Details

    • Improvement
    • Status: Closed
    • Minor
    • Resolution: Fixed
    • 2.1
    • 2.1
    • core/index
    • None
    • Patch Available

    Description

      This is a patch based on discussion a while back on lucene-dev:

      http://mail-archives.apache.org/mod_mbox/lucene-java-dev/200608.mbox/%3c44E5B16D.4010805@mikemccandless.com%3e

      The approach is a small modification over the original discussion (see
      Retry Logic below). It works correctly in all my cross-machine test
      case, but I want to open it up for feedback, testing by
      users/developers in more diverse environments, etc.

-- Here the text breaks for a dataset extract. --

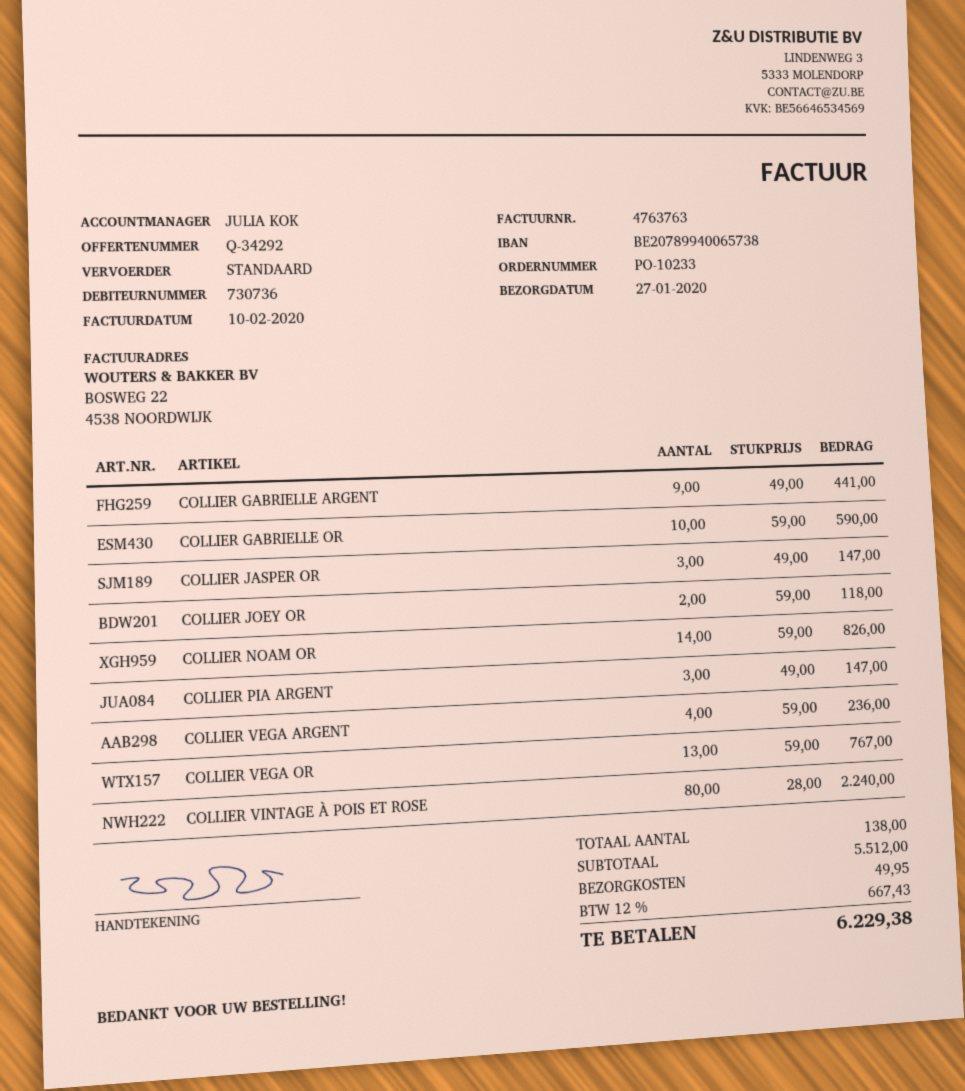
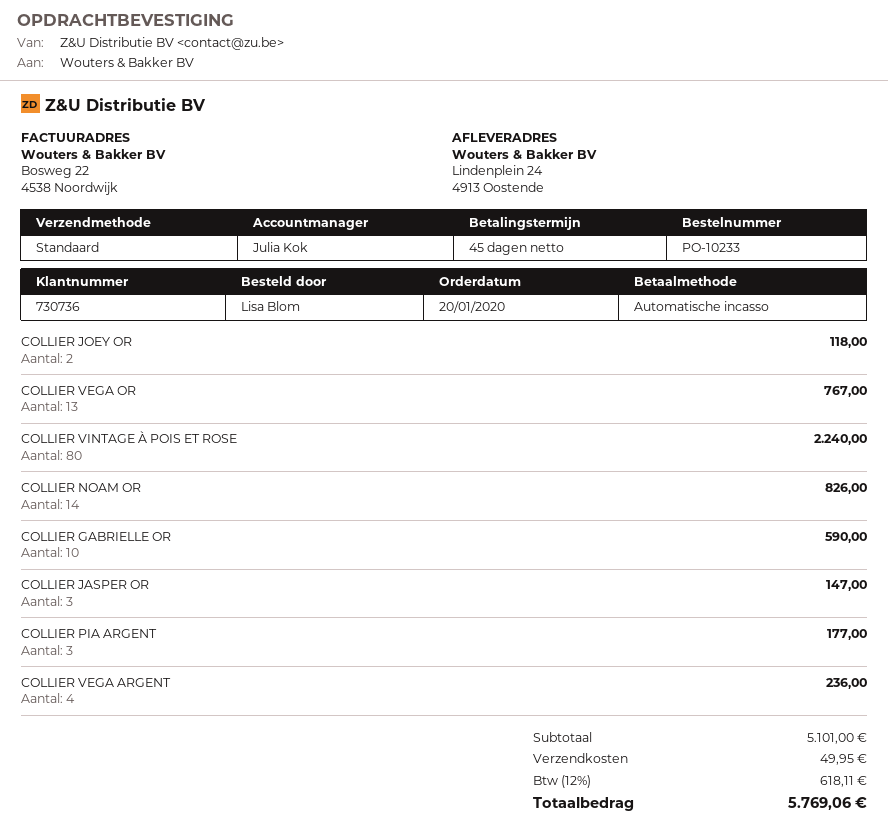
COLLIER GABRIELLE ARGENT: 9 for 441.00 -> none
COLLIER PIA ARGENT: 3 for 147.00 -> 3 for 177.00
subtotal: 5512.00 -> 5101.00
tax: 12% = 667.43 -> 12% = 618.11
total: 6229.38 -> 5769.06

      This is a small change to how lucene stores its index that enables
      elimination of the commit lock entirely. The write lock still
      remains.

      Of the two, the commit lock has been more troublesome for users since
      it typically serves an active role in production. Whereas the write
      lock is usually more of a design check to make sure you only have one
      writer against the index at a time.

      The basic idea is that filenames are never reused ("write once"),
      meaning, a writer never writes to a file that a reader may be reading
      (there is one exception: the segments.gen file; see "RETRY LOGIC"
      below). Instead it writes to generational files, ie, segments_1, then
      segments_2, etc. Besides the segments file, the .del files and norm
      files (.sX suffix) are also now generational. A generation is stored
      as an "_N" suffix before the file extension (eg, _p_4.s0 is the
      separate norms file for segment "p", generation 4).

      One important benefit of this is it avoids files contents caching
      entirely (the likely cause of errors when readers open an index
      mounted on NFS) since the file is always a new file.

      With this patch I can reliably instantiate readers over NFS when a
      writer is writing to the index. However, with NFS, you are still forced to
      refresh your reader once a writer has committed because "point in
      time" searching doesn't work over NFS (see LUCENE-673 ).

      The changes are fully backwards compatible: you can open an old index
      for searching, or to add/delete docs, etc. I've added a new unit test
      to test these cases.

      All units test pass, and I've added a number of additional unit tests,
      some of which fail on WIN32 in the current lucene but pass with this
      patch. The "fileformats.xml" has been updated to describe the changes
      to the files (but XXX references need to be fixed before committing).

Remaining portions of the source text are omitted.